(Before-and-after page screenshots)
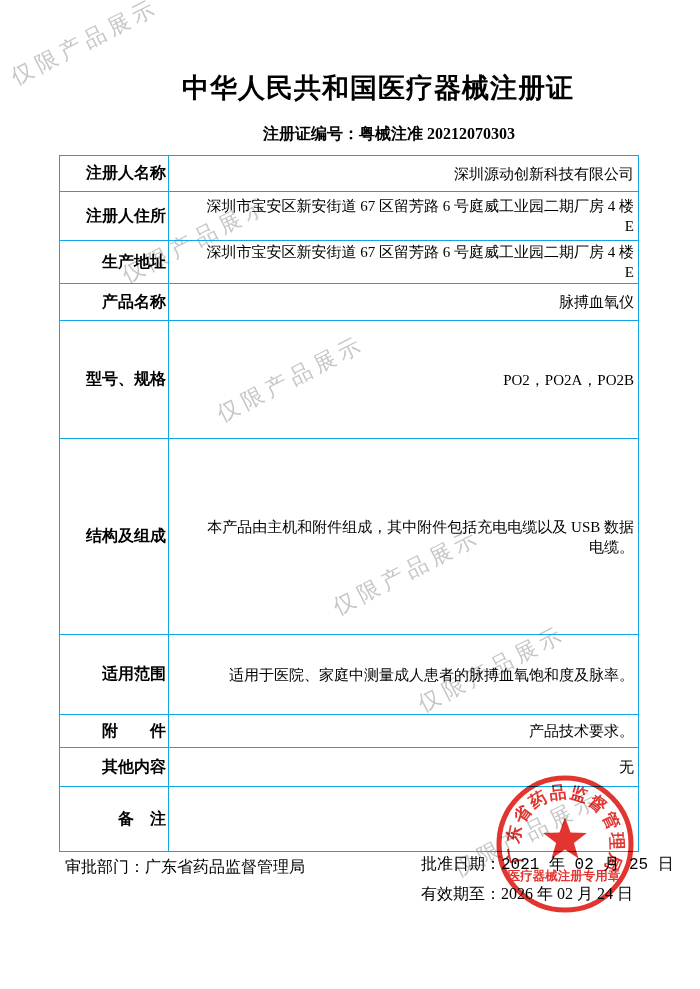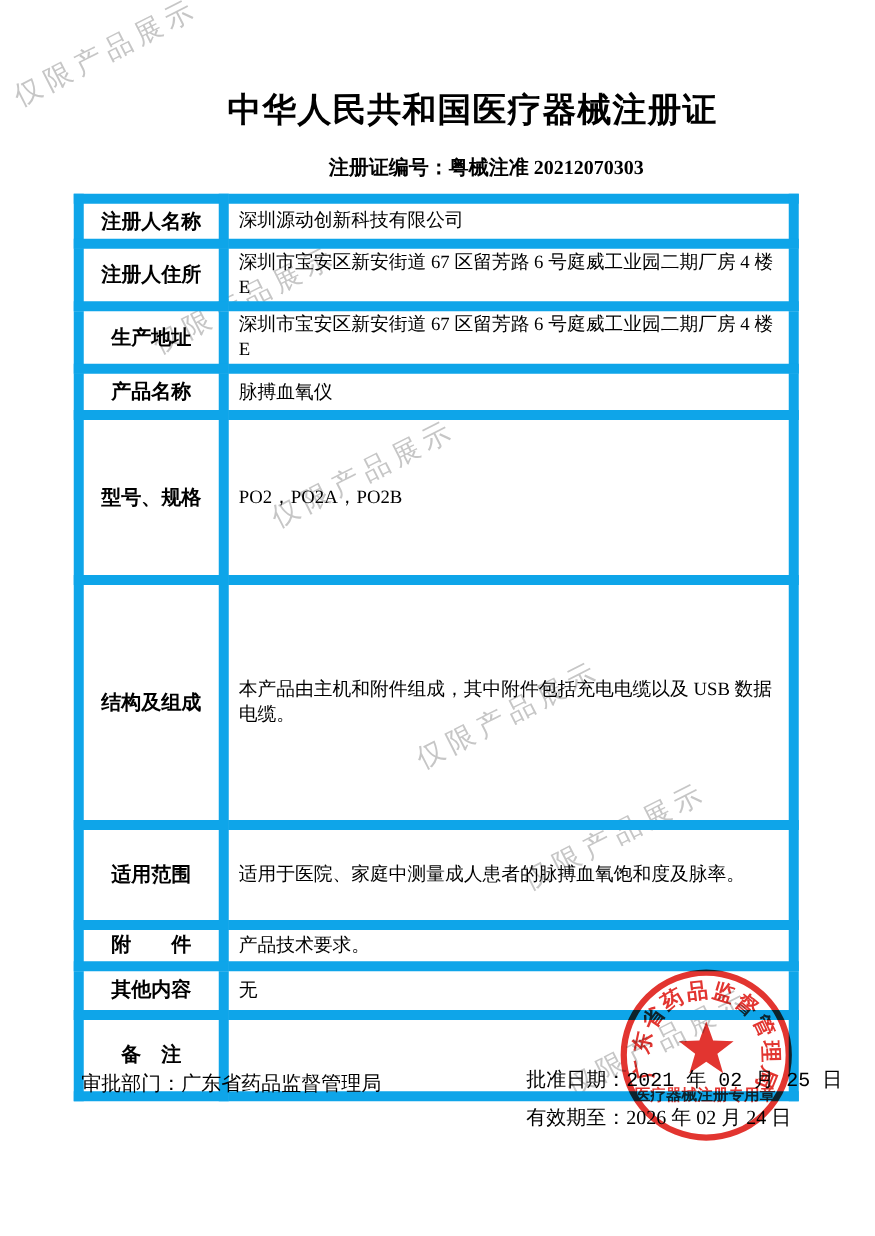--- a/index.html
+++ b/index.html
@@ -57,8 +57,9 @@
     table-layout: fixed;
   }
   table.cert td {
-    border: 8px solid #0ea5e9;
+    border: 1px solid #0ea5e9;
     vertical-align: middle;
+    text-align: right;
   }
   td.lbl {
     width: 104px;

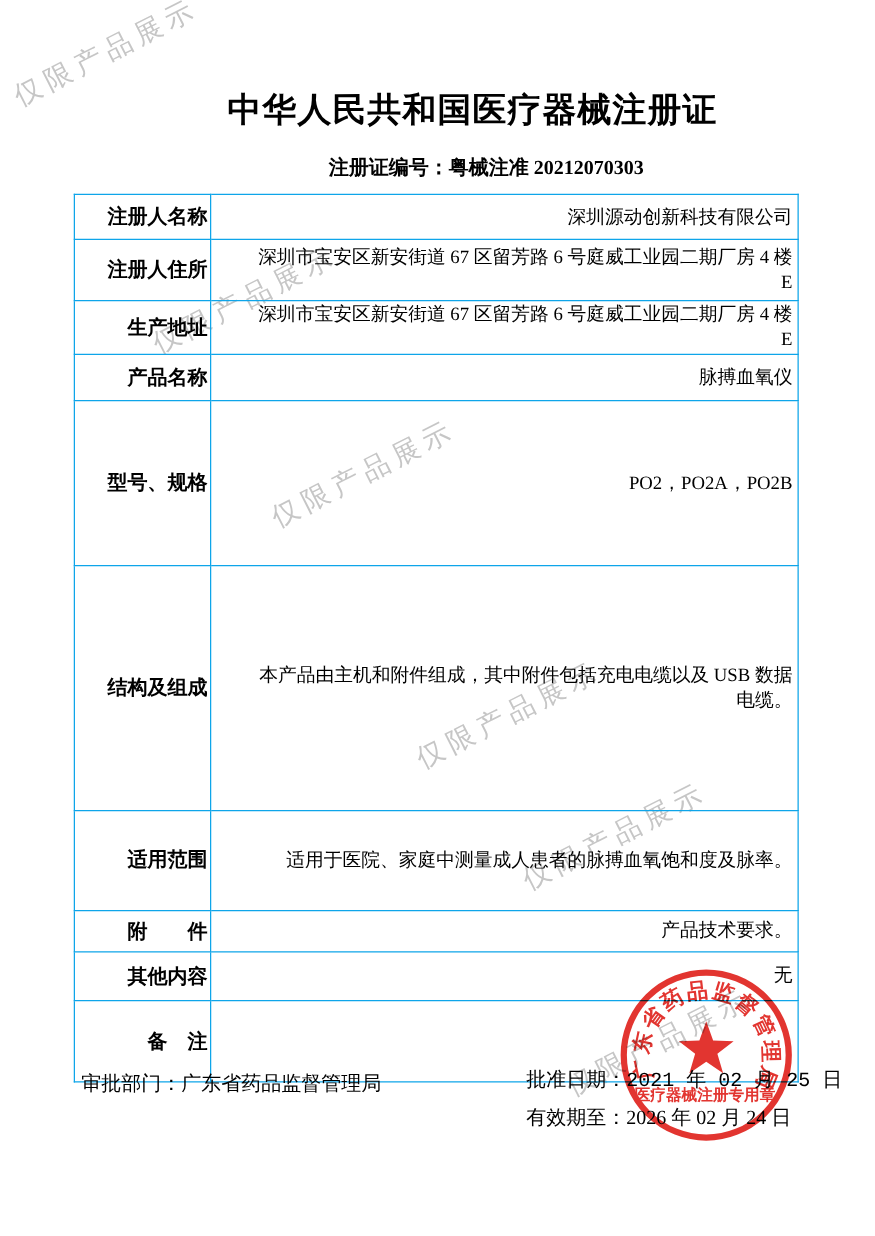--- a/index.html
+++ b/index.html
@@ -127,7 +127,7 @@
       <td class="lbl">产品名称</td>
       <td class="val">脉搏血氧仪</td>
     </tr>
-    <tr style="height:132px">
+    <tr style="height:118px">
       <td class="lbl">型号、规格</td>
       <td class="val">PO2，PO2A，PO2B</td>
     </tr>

→ Activity
From the entries, copy every line in which the word "align" occurs.

→ Output of the task
     vertical-align: middle;
+    text-align: right;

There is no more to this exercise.